### AIM OF THE EXERCISE
Find how many lines in the listing below include the word "span". Give that number only.

### DATA RECORDS
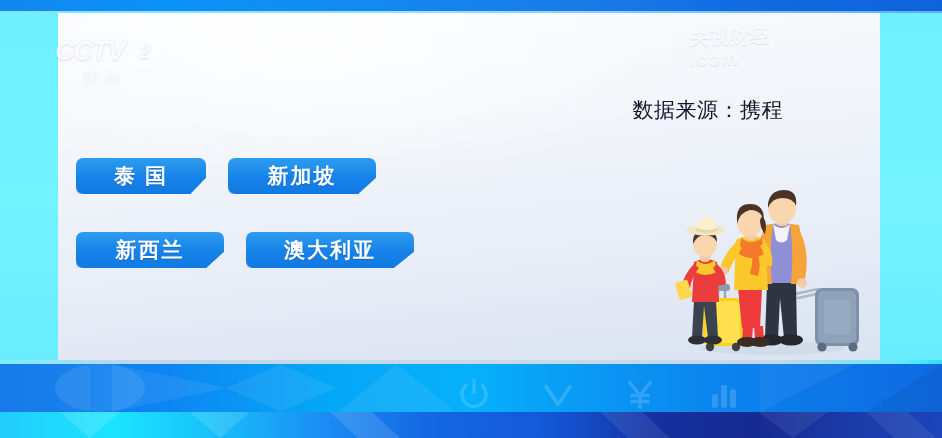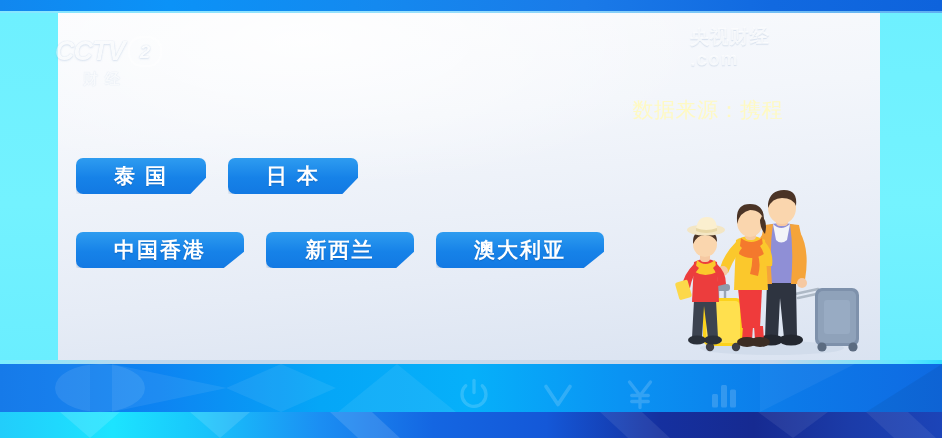--- a/index.html
+++ b/index.html
@@ -91,7 +91,7 @@
     position:absolute;left:283px;top:96px;width:500px;
     text-align:right;
     font-size:21px;font-weight:400;letter-spacing:.5px;
-    color:#fef9c3;
+    color:#0f172a;
     white-space:nowrap;
   }
 

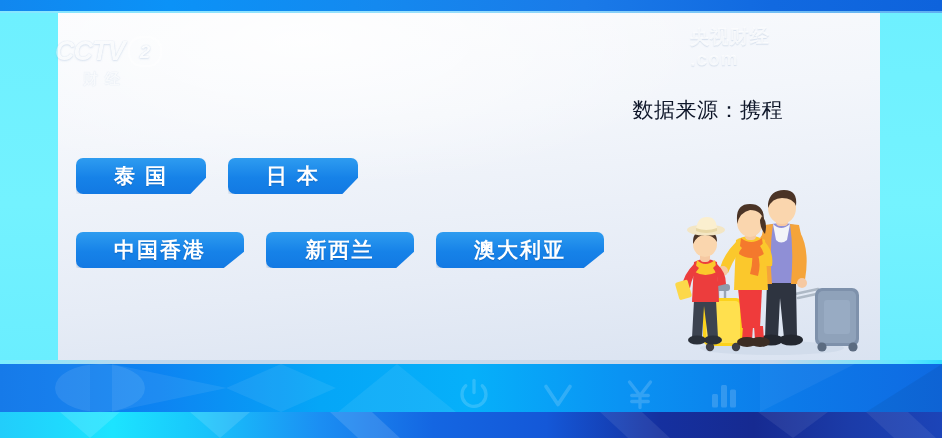--- a/index.html
+++ b/index.html
@@ -182,6 +182,9 @@
     <div class="chip-row">
       <div class="chip w2">
         <span class="chip-label">泰 国</span>
+      </div>
+      <div class="chip w3">
+        <span class="chip-label">新加坡</span>
       </div>
       <div class="chip w2">
         <span class="chip-label">日 本</span>

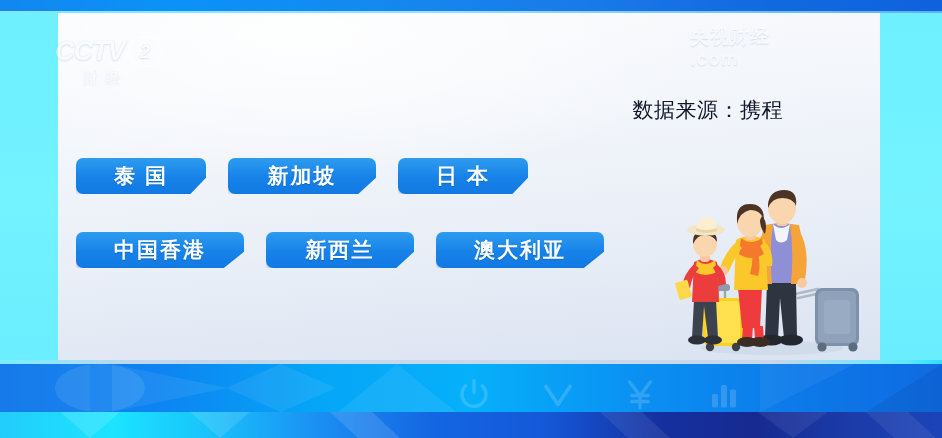--- a/index.html
+++ b/index.html
@@ -185,9 +185,6 @@
       </div>
       <div class="chip w3">
         <span class="chip-label">新加坡</span>
-      </div>
-      <div class="chip w2">
-        <span class="chip-label">日 本</span>
       </div>
     </div>
 

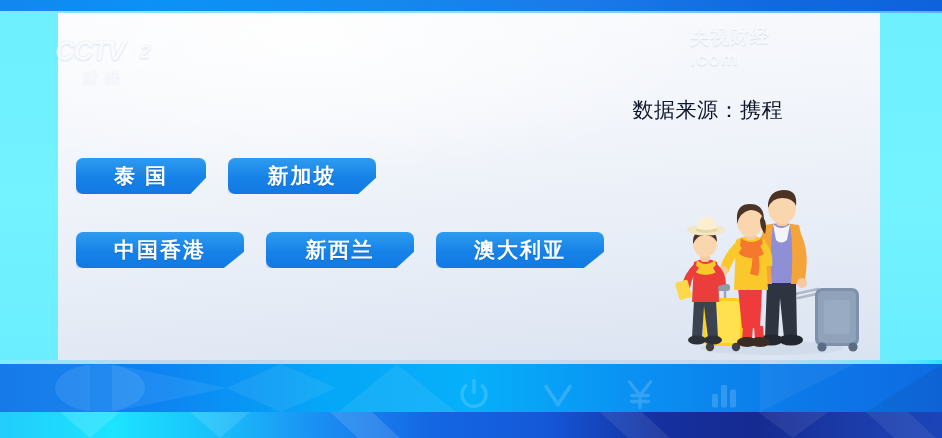--- a/index.html
+++ b/index.html
@@ -189,9 +189,6 @@
     </div>
 
     <div class="chip-row">
-      <div class="chip w4">
-        <span class="chip-label">中国香港</span>
-      </div>
       <div class="chip w3">
         <span class="chip-label">新西兰</span>
       </div>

### REPLY TO THE EXERCISE
7